Muito provavelmente por temerem o castigo divino, não invocam o eufemismo “Propriedade do Senhor”, exceto Eduardo Cunha, que possui muitos bens em nome de Jesus.com.

São Delfim era de barro, e o milagre desandou. Enquanto isso, os metalúrgicos, além do salário robusto, contavam com facilidades para levar um invejado padrão de vida. Todo fim de ano, o “Girafão” fazia a alegria dos lojistas. O referido abono representava de dois a três salários no contracheque. A essa altura, o problema dos comerciantes era arranjar mercadoria para atender à avassaladora demanda.

A festa acabou. Em meio às incertezas que rondam a Usiminas, os metalúrgicos reivindicam mínimas correções salariais. Já a empresa deixa claro que resta à categoria pegar ou largar a sua contraproposta.

Nos anos de fartura, reportagens relatavam o drama de mulheres às voltas com listas de guloseimas importadas e presentes inéditos. Com as vacas magras, não sabem como contemplar tudo isso no salário raquítico.

A salvação da lavoura, quem diria, virá dos consumidores da classe de renda mais baixa. Conforme pesquisa da Fundação Getúlio Vargas, grupos com renda familiar de até R$ 2,1 mil pretendem gastar mais neste Natal, em comparação aos demais estratos sociais.

O brasileiro, a despeito das dificuldades, vai festejar o Natal conforme o figurino reinante, associando-se às celebrações que ocorrem até mesmo em países que não professam a doutrina cristã. Cuba é uma exceção nesse congraçamento. O “Comandante” declarou o Estado ateu e, de quebra, aboliu o Natal como dia santificado.

Com a falência dos financiadores das suas fanfarronices, pediu penico a João Paulo II e seus sucessores para a reinserção da ilha caribenha no contexto mundial.

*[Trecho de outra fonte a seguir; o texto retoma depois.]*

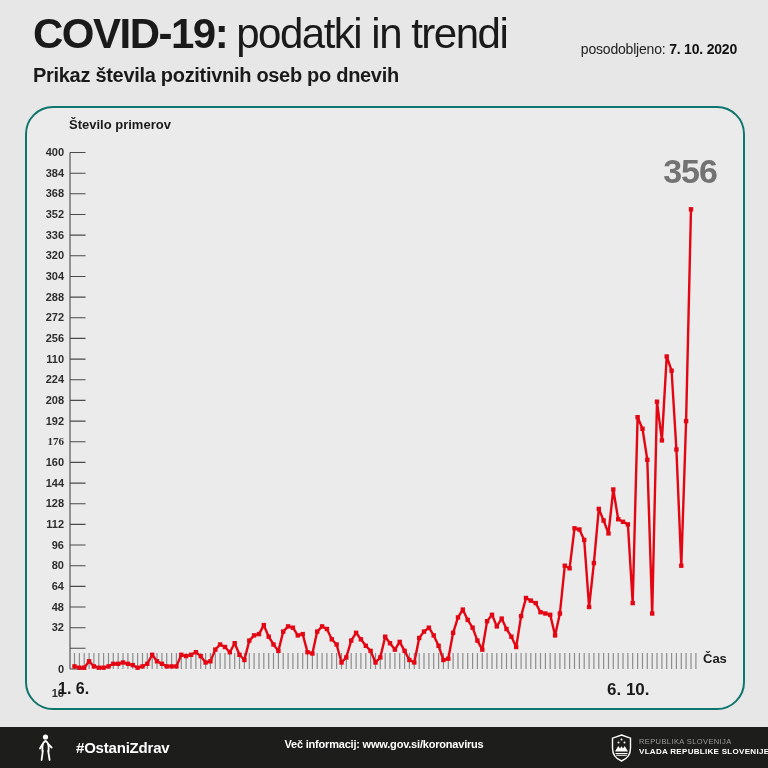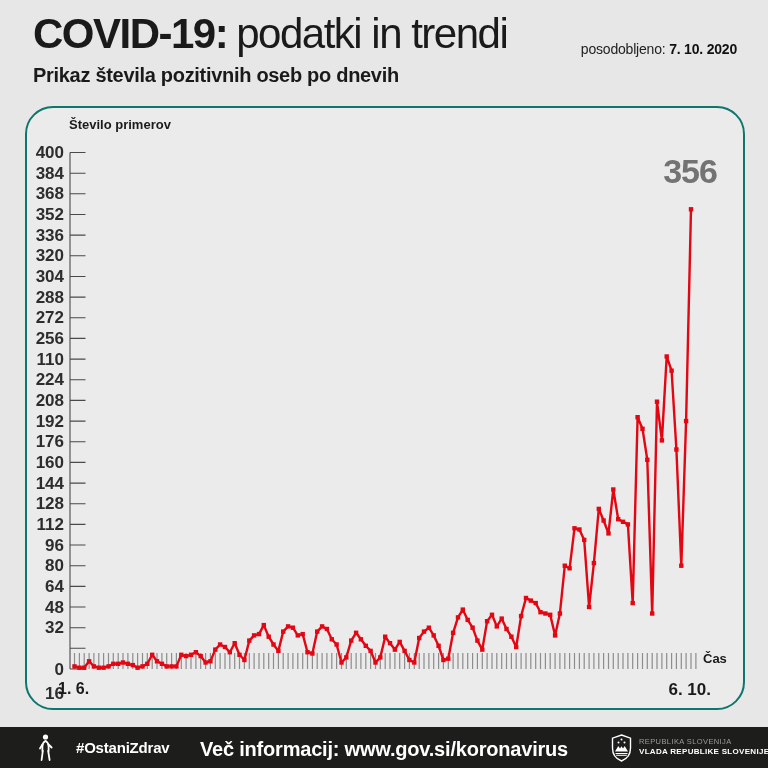--- a/index.html
+++ b/index.html
@@ -18,35 +18,35 @@
   .subtitle{position:absolute;left:33px;top:64px;font-size:20px;font-weight:700;letter-spacing:-0.3px;}
   
   .card{
     position:absolute;left:25px;top:106px;width:716px;height:600px;
     background:#ebebeb;border:2px solid #0f766e;border-radius:28px;
   }
   .y-title{position:absolute;left:42px;top:9px;font-size:13px;font-weight:700;}
   #y-tick-labels{position:absolute;inset:0;}
   #y-tick-labels .yt{
     position:absolute;left:4px;width:33px;text-align:right;
-    font-size:17px;font-weight:700;color:#2d2d2d;line-height:15px;
+    font-size:11px;font-weight:700;color:#2d2d2d;line-height:15px;
   }
   #chart-svg{position:absolute;left:0;top:0;}
   .peak{
     position:absolute;left:620px;top:44px;width:86px;text-align:center;
     font-size:34px;font-weight:800;letter-spacing:-1px;color:#737373;
   }
   .x-title{position:absolute;left:676px;top:543px;font-size:13px;font-weight:700;}
   .x-start{position:absolute;left:31px;top:572px;font-size:16px;font-weight:700;}
-  .x-end{position:absolute;left:580px;top:572px;width:104px;text-align:right;font-size:17px;font-weight:700;}
+  .x-end{position:absolute;left:580px;top:572px;width:104px;font-size:17px;font-weight:700;}
   
   .footer{position:absolute;left:0;top:727px;width:768px;height:41px;background:#1d1d1b;}
   .footer .person{position:absolute;left:37px;top:6px;}
   .footer .hashtag{position:absolute;left:76px;top:12px;font-size:15px;font-weight:700;color:#fff;letter-spacing:-0.2px;}
-  .footer .info{position:absolute;left:0;top:11px;width:768px;text-align:center;font-size:20px;font-weight:700;color:#fff;letter-spacing:-0.2px;}
+  .footer .info{position:absolute;left:0;top:11px;width:768px;text-align:center;font-size:11px;font-weight:700;color:#fff;letter-spacing:-0.2px;}
   .footer .shield{position:absolute;left:611px;top:7px;}
   .footer .gov{position:absolute;left:639px;top:10px;line-height:10px;white-space:nowrap;}
   .footer .gov .l1{font-size:7.5px;color:#9b9b9b;letter-spacing:0.4px;font-weight:400;}
   .footer .gov .l2{font-size:8px;color:#fff;font-weight:700;letter-spacing:0.3px;}
 </style>
 </head>
 <body>
 
 <div class="title">
   <span class="accent">COVID-19:</span><span class="rest">podatki in trendi</span>
@@ -66,21 +66,21 @@
       <div class="yt" style="top: 532.84px; margin-top: 45px;">16</div>
       <div class="yt" style="top: 512.18px;">32</div>
       <div class="yt" style="top: 491.52px;">48</div>
       <div class="yt" style="top: 470.86px;">64</div>
       <div class="yt" style="top: 450.2px;">80</div>
       <div class="yt" style="top: 429.54px;">96</div>
       <div class="yt" style="top: 408.88px;">112</div>
       <div class="yt" style="top: 388.22px;">128</div>
       <div class="yt" style="top: 367.56px;">144</div>
       <div class="yt" style="top: 346.9px;">160</div>
-      <div class="yt" style="top: 326.24px;">176</div>
+      <div class="yt" style="top: 326.24px; font-family: Liberation Serif, serif;">176</div>
       <div class="yt" style="top: 305.58px;">192</div>
       <div class="yt" style="top: 284.92px;">208</div>
       <div class="yt" style="top: 264.26px;">224</div>
       <div class="yt" style="top: 243.6px;">110</div>
       <div class="yt" style="top: 222.94px;">256</div>
       <div class="yt" style="top: 202.28px;">272</div>
       <div class="yt" style="top: 181.62px;">288</div>
       <div class="yt" style="top: 160.96px;">304</div>
       <div class="yt" style="top: 140.3px; text-align: right;">320</div>
       <div class="yt" style="top: 119.64px;">336</div>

Emérito cara de pau, o barbudo certamente se fartará do panetone, opa, do pão que o diabo amassou, sentindo post-mortem um pouco das agruras a que submeteu os cubanos, intimidados pelo paredón e outras “reprimendas”.

A marcha da História corrigirá essa e outras atrocidades do clã Castro.
De volta ao nosso quintal, palmas para a esmagadora maioria da massa sempre presente nos projetos do futuro de todos os partidos e de todos os farsantes, e que vai segurar o rojão, como sempre. E assim muitas crianças, e adultos também, vão sentir e renovar a magia do Natal.